Abstract One of the biggest problems for major airline is predicting flight delay. Airlines try to reduce delays to gain the loyalty of their customers. Hence, a prediction model that airliners can use to forecast possible delays is of significant importance. In this regards, artificial neural network (ANN) techniques can be beneficial for this application. One of the main challenges of using ANNs is handling nominal variables. 1-of-N encoding is widely used to deal with this problem, however, this method is known to reduce the performance of ANN's by introducing multicollinearity. In this paper, we introduce a new type of multilevel input layer ANN that can handle nominal variables and is interpretable in a sense that one can easily see the relationships between different input variables and output variables.

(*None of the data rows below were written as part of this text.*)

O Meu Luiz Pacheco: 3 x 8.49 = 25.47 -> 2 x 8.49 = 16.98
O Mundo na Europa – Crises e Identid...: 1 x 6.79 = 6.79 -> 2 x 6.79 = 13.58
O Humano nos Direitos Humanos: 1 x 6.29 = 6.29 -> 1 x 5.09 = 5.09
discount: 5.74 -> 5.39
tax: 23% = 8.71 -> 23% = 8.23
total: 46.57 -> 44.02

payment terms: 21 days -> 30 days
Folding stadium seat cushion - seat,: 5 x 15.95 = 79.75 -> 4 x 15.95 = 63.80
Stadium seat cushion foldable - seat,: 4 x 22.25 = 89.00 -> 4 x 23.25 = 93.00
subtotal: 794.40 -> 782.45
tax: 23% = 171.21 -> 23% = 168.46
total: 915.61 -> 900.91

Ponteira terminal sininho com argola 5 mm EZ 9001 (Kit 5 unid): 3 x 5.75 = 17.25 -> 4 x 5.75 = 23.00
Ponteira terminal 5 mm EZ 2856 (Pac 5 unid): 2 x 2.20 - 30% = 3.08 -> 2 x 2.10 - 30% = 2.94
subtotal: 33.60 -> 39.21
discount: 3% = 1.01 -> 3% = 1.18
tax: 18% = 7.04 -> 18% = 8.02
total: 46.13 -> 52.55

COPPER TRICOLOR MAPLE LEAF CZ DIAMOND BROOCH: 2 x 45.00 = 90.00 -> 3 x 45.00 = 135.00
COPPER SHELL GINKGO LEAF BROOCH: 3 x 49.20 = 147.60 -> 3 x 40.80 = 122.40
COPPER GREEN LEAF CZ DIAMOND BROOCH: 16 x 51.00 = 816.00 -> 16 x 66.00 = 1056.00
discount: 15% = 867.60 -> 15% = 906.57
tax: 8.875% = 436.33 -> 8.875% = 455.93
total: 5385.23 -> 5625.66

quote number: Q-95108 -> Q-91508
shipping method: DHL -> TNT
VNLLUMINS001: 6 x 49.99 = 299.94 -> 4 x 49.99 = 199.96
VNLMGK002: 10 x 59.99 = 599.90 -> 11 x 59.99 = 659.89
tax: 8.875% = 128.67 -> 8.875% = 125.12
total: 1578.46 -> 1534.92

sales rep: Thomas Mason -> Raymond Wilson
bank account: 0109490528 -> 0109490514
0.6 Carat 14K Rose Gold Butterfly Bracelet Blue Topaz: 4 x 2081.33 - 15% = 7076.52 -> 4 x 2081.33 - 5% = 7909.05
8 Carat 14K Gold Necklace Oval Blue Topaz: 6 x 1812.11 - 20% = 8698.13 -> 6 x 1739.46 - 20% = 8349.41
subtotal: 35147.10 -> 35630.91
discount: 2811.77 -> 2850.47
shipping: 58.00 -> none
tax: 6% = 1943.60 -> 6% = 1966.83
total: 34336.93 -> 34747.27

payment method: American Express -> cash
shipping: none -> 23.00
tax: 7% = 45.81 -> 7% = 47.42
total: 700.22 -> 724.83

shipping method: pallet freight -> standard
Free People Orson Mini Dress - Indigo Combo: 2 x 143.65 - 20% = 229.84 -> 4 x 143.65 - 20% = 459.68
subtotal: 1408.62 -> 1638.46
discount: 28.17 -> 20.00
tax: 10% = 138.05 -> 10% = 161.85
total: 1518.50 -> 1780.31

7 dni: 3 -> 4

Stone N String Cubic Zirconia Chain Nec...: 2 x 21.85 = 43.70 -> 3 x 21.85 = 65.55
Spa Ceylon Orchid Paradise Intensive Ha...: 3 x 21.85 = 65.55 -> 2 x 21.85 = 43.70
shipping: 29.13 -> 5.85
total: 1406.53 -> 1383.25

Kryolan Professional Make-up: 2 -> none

As a case study, the proposed method was applied to predict the delay of incoming flights at JFK airport, where the neurons of each sublayer of the input layer symbolize the delay sources at different levels of the system, and the activation of each neuron represents the possibility of being the source of overall delay. Finally, we compared the proposed approach with the traditional gradient descent back propagation ANN model and the proposed model was able to outperform the traditional backpropagation method in terms of the prediction error (root mean squared error) and time required to train the ANN model.